Ainda em 1997, a Repsol e a Gas Natural Fenosa chegaram ao Brasil reforçando a presença espanhola no âmbito energético.
O BRASIL, MERCADO ESTRATÉGICO PARA A ESPANHA
A Telefónica chegou pouco depois, em 1998, iniciando um crescimento que fez do Brasil, onde tem cerca de 95 milhões de clientes, o responsável de 21% da receita global do grupo.
Atualmente, há mais de 200 empresas espanholas no Brasil: Santillana, Planeta, Cepsa, Acciona, Abertis, Llorente y Cuenca, Atrevia, Iberia, Indra, Meliá…
À margem dos vínculos empresariais, que fazem da Espanha o segundo maior investidor estrangeiro no Brasil, com mais 60.000 milhões de euros, o comércio exterior entre ambos os países cresceu exponencialmente.
As exportações de produtos brasileiros para a Espanha deram um pulo, desde o ano 2000, de 413%.
PERCEPÇÕES BRASIL-ESPANHA E ESPANHA-BRASIL
Com os negócios como pano de fundo, a Espanha e o Brasil vão se conhecendo um pouco melhor e, pelo caminho, alguns estereótipos vão perdendo força. Na percepção dos espanhóis, o Brasil já não se resume exclusivamente ao país do futebol e do carnaval. Da mesma maneira que, para os brasileiros, a Espanha deixou de ser só touros e flamenco.
As percepções e o desconhecimento mútuo, no entanto, ainda separam a Espanha do Brasil e o Brasil da Espanha e influem, muitas vezes, na política exterior de ambos os países.

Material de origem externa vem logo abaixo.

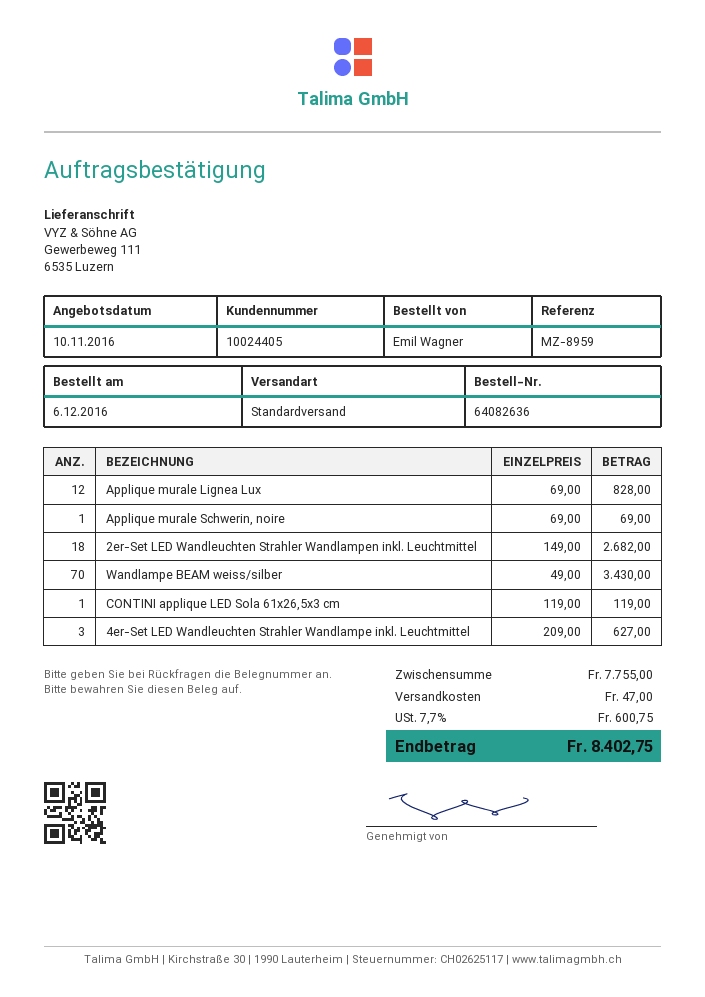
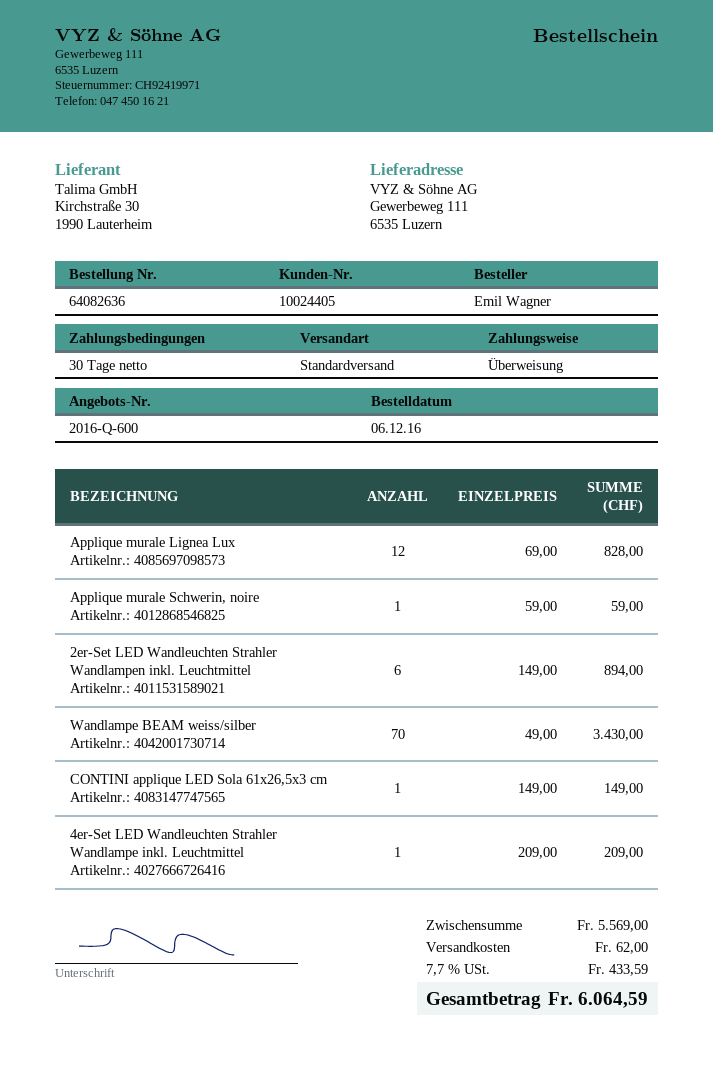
Applique murale Schwerin, noire: 1 x 69.00 = 69.00 -> 1 x 59.00 = 59.00
2er-Set LED Wandleuchten Strahler Wandlampen inkl. Leuchtmittel: 18 x 149.00 = 2682.00 -> 6 x 149.00 = 894.00
CONTINI applique LED Sola 61x26,5x3 cm: 1 x 119.00 = 119.00 -> 1 x 149.00 = 149.00
4er-Set LED Wandleuchten Strahler Wandlampe inkl. Leuchtmittel: 3 x 209.00 = 627.00 -> 1 x 209.00 = 209.00
subtotal: 7755.00 -> 5569.00
shipping: 47.00 -> 62.00
tax: 7.7% = 600.75 -> 7.7% = 433.59
total: 8402.75 -> 6064.59

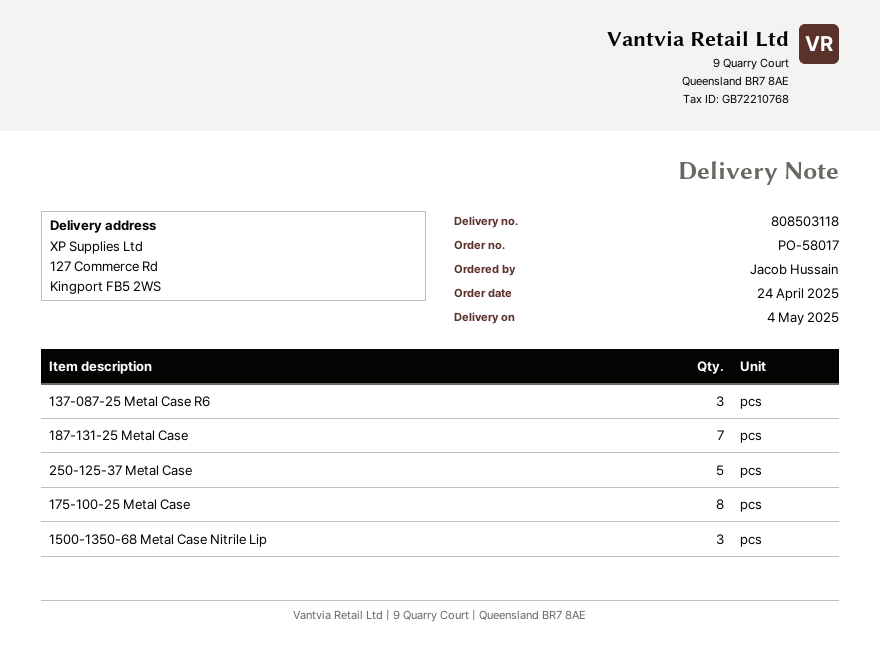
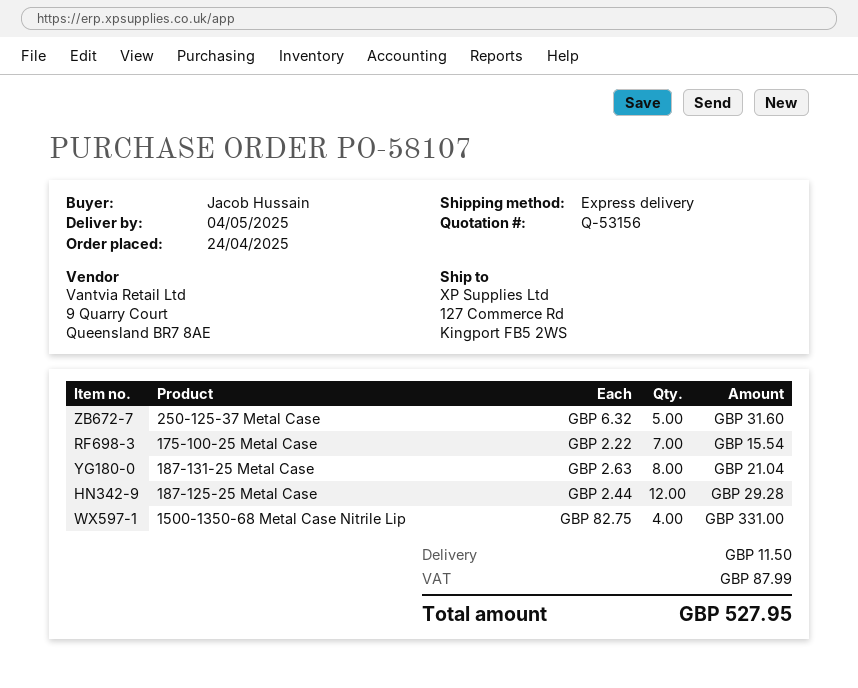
order number: PO-58017 -> PO-58107
137-087-25 Metal Case R6: 3 -> none
187-131-25 Metal Case: 7 -> 8
175-100-25 Metal Case: 8 -> 7
1500-1350-68 Metal Case Nitrile Lip: 3 -> 4
187-125-25 Metal Case: none -> 12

Algo que foi transmitido no informe Relaciones España-Brasil (Real Instituto Elcano, 2014), coordenado pelo historiador e analista político Carlos Malamud, profundo conhecedor de ambas as realidades:
“A Espanha costuma ver o Brasil e relacionar-se com ele como um país latino-americano a mais, muito similar a outras repúblicas hispano-falantes da região, mas o Brasil quer ser tratado como a grande potência que pretende ser, e que também é. Por outro lado, o Brasil vê a Espanha com um projeto ibero-americano que pode interferir em suas posições e interesses na América do Sul, um projeto, desde a perspectiva brasileira, claramente ingerencista. A Espanha, no entanto, quer que a sua relação especial com boa parte do continente seja reconhecida, assim como seu direito de aprofundar na mesma. Embora ambas as partes exijam respeito mútuo, o grande desconhecimento entre as duas sociedades colabora para o forte impacto das percepções falsas e estereótipos deformados”.
Um passo importante, talvez, para aproximar ambos os países seria aumentar os esforços no setor cultural, e em estratégias de comunicação para dar visibilidade às iniciativas neste campo. A final de contas, o Brasil e a Espanha têm todos os elementos para, além de sócios comerciais, tornarem-se grandes amigos.